Frankie Dunn (Clint Eastwood) is a boxing trainer
at L.A’s The Hit Pit and he will not train girls – on second appearances
Frankie’s reasons are really quite complex. Caretaker Scrap (Morgan Freeman)
was trained by Frankie until his 110th fight made him blind in
one eye. They are friends and Scrap, who sleeps at the gym, narrates in
sleepy voice over giving perspective to Eastwood’s gravel resonate,
confused, hard boiled, underlying kind character, a rugged individualist,
echoes of his sergeant in Heartbreak Ridge, and the Man with No Name
from Sergio Leone’s spaghetti westerns. Then Maggie Fitzgerald (Hilary
Swank), Irish and a low paid downtown waitress most of her life, asks
Frankie for help in becoming a boxer. She’s determined but he says no until
she keeps on training at the gym. Later Frankie reluctantly obliges.

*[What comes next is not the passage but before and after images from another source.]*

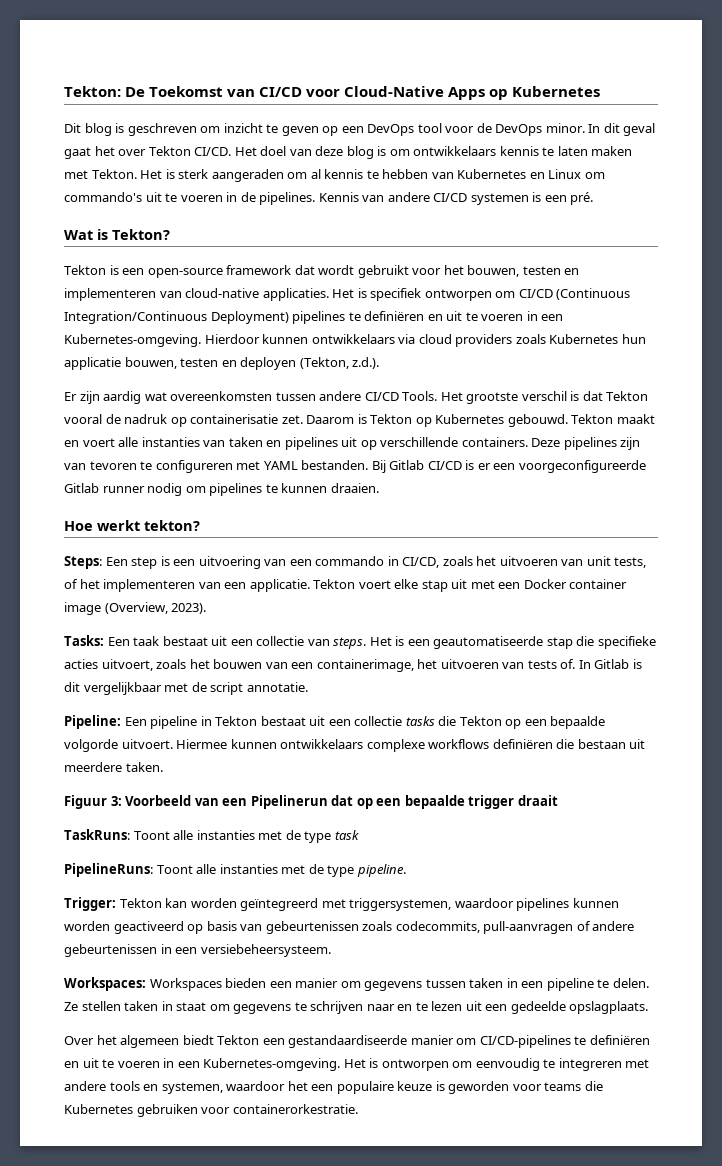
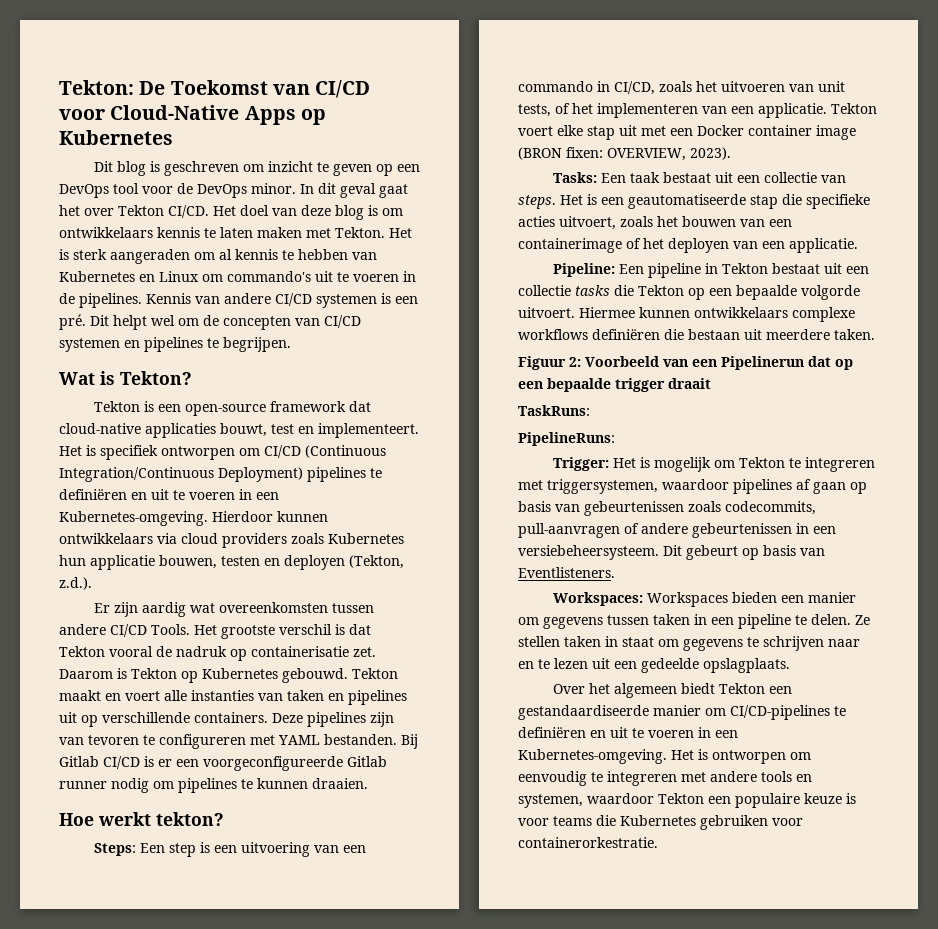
+ Dit helpt wel om de concepten van CI/CD systemen en pipelines te begrijpen.
- Tekton is een open-source framework dat wordt gebruikt voor het bouwen, testen en implementeren van cloud-native applicaties.
+ Tekton is een open-source framework dat cloud-native applicaties bouwt, test en implementeert.
- Tekton voert elke stap uit met een Docker container image (Overview, 2023).
+ Tekton voert elke stap uit met een Docker container image (BRON fixen: OVERVIEW, 2023).
- Het is een geautomatiseerde stap die specifieke acties uitvoert, zoals het bouwen van een containerimage, het uitvoeren van tests of. In Gitlab is dit vergelijkbaar met de script annotatie.
+ Het is een geautomatiseerde stap die specifieke acties uitvoert, zoals het bouwen van een containerimage of het deployen van een applicatie.
- Figuur 3: Voorbeeld van een Pipelinerun dat op een bepaalde trigger draait
+ Figuur 2: Voorbeeld van een Pipelinerun dat op een bepaalde trigger draait
- TaskRuns: Toont alle instanties met de type task
- PipelineRuns: Toont alle instanties met de type pipeline.
- Trigger: Tekton kan worden geïntegreerd met triggersystemen, waardoor pipelines kunnen worden geactiveerd op basis van gebeurtenissen zoals codecommits, pull-aanvragen of andere gebeurtenissen in een versiebeheersysteem.
+ TaskRuns:
+ PipelineRuns:
+ Trigger: Het is mogelijk om Tekton te integreren met triggersystemen, waardoor pipelines af gaan op basis van gebeurtenissen zoals codecommits, pull-aanvragen of andere gebeurtenissen in een versiebeheersysteem. Dit gebeurt op basis van Eventlisteners.
- Het is ontworpen om eenvoudig te integreren met andere tools en systemen, waardoor het een populaire keuze is geworden voor teams die Kubernetes gebruiken voor containerorkestratie.
+ Het is ontworpen om eenvoudig te integreren met andere tools en systemen, waardoor Tekton een populaire keuze is voor teams die Kubernetes gebruiken voor containerorkestratie.

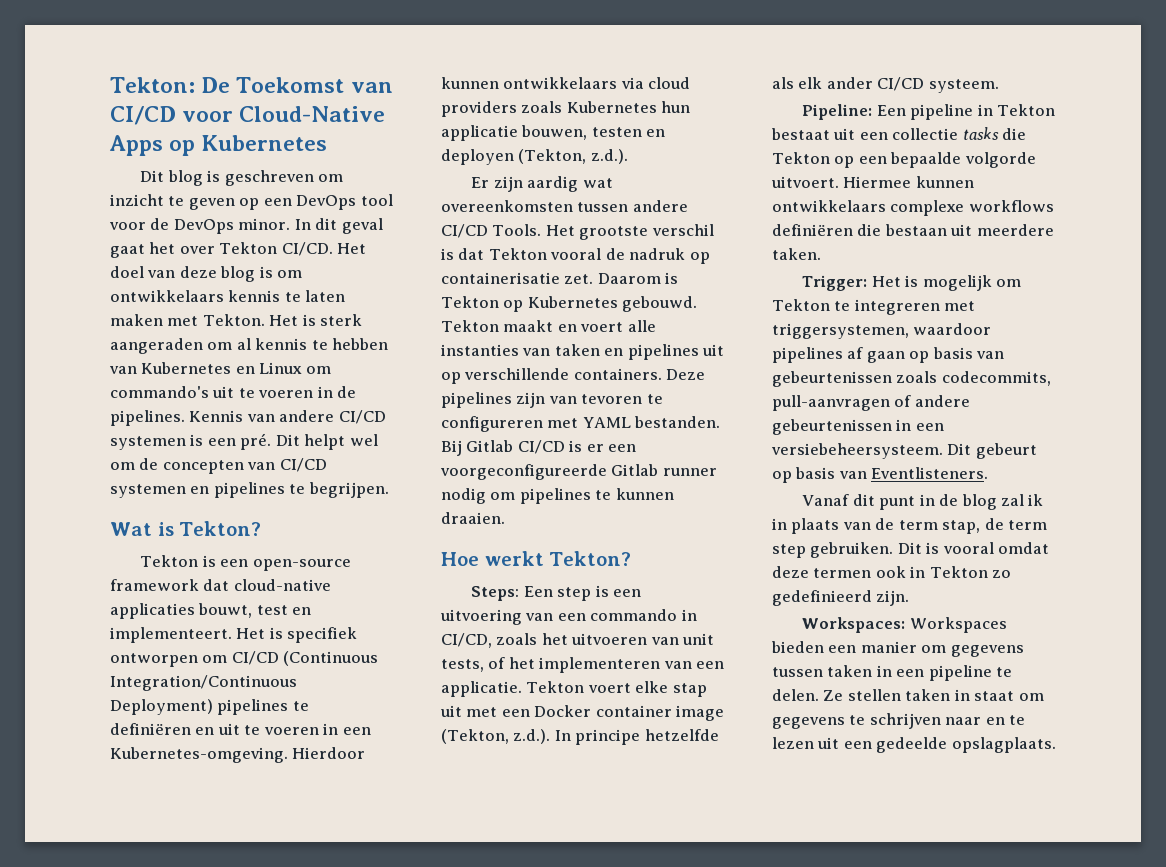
- Hoe werkt tekton?
+ Hoe werkt Tekton?
- Tekton voert elke stap uit met een Docker container image (BRON fixen: OVERVIEW, 2023).
- Tasks: Een taak bestaat uit een collectie van steps. Het is een geautomatiseerde stap die specifieke acties uitvoert, zoals het bouwen van een containerimage of het deployen van een applicatie.
+ Tekton voert elke stap uit met een Docker container image (Tekton, z.d.). In principe hetzelfde als elk ander CI/CD systeem.
- Figuur 2: Voorbeeld van een Pipelinerun dat op een bepaalde trigger draait
- TaskRuns:
- PipelineRuns:
+ Vanaf dit punt in de blog zal ik in plaats van de term stap, de term step gebruiken. Dit is vooral omdat deze termen ook in Tekton zo gedefinieerd zijn.
- Over het algemeen biedt Tekton een gestandaardiseerde manier om CI/CD-pipelines te definiëren en uit te voeren in een Kubernetes-omgeving. Het is ontworpen om eenvoudig te integreren met andere tools en systemen, waardoor Tekton een populaire keuze is voor teams die Kubernetes gebruiken voor containerorkestratie.

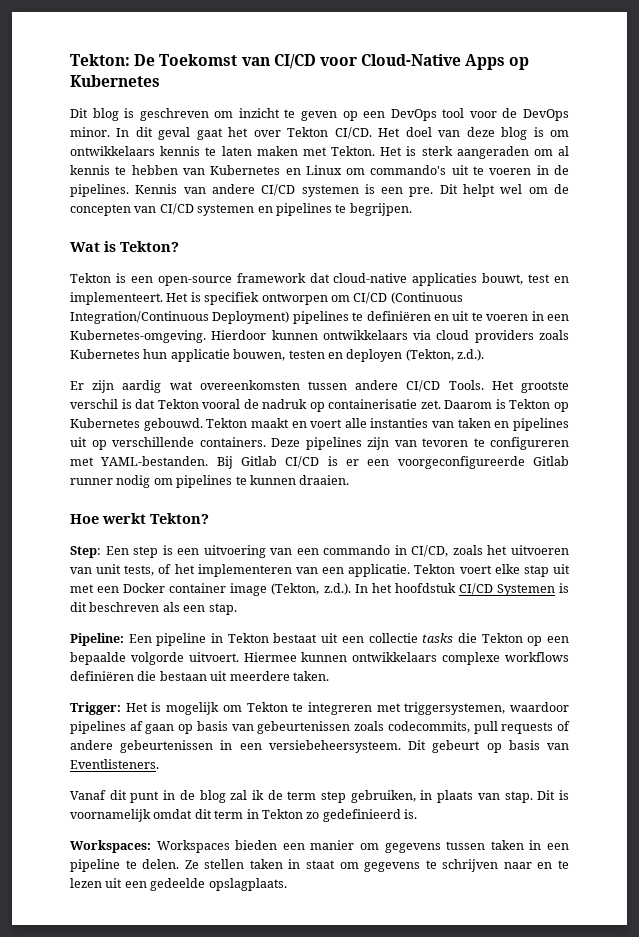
- Kennis van andere CI/CD systemen is een pré.
+ Kennis van andere CI/CD systemen is een pre.
- Deze pipelines zijn van tevoren te configureren met YAML bestanden.
+ Deze pipelines zijn van tevoren te configureren met YAML-bestanden.
- Steps: Een step is een uitvoering van een commando in CI/CD, zoals het uitvoeren van unit tests, of het implementeren van een applicatie.
+ Step: Een step is een uitvoering van een commando in CI/CD, zoals het uitvoeren van unit tests, of het implementeren van een applicatie.
- Tekton voert elke stap uit met een Docker container image (Tekton, z.d.). In principe hetzelfde als elk ander CI/CD systeem.
+ Tekton voert elke stap uit met een Docker container image (Tekton, z.d.). In het hoofdstuk CI/CD Systemen is dit beschreven als een stap.
- Trigger: Het is mogelijk om Tekton te integreren met triggersystemen, waardoor pipelines af gaan op basis van gebeurtenissen zoals codecommits, pull-aanvragen of andere gebeurtenissen in een versiebeheersysteem.
+ Trigger: Het is mogelijk om Tekton te integreren met triggersystemen, waardoor pipelines af gaan op basis van gebeurtenissen zoals codecommits, pull requests of andere gebeurtenissen in een versiebeheersysteem.
- Vanaf dit punt in de blog zal ik in plaats van de term stap, de term step gebruiken. Dit is vooral omdat deze termen ook in Tekton zo gedefinieerd zijn.
+ Vanaf dit punt in de blog zal ik de term step gebruiken, in plaats van stap. Dit is voornamelijk omdat dit term in Tekton zo gedefinieerd is.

The training, depicted in a well edited montage sequence,
culminates in excellently crafted title bout boxing sequences and in rag to
riches feel-good, thumping victory, which might sound corny on paper except the
scenario is perceivable and engaging. It is authentic when in this sort of world
a mix of low lit lighting and an ordinary cockroach infested gym give the movie
an underground ambiance which has no upmarket pretensions and add to the movie’s
thematic preoccupations of despair and redemption.
Adding to the authenticity are the believable characters and
performances of the leads which stay with you after you leave the theatre. They
are complex, multi-dimensional, and have reasons for being, the strong, and
potentially manipulative, social point the movie makes comes from their eyes.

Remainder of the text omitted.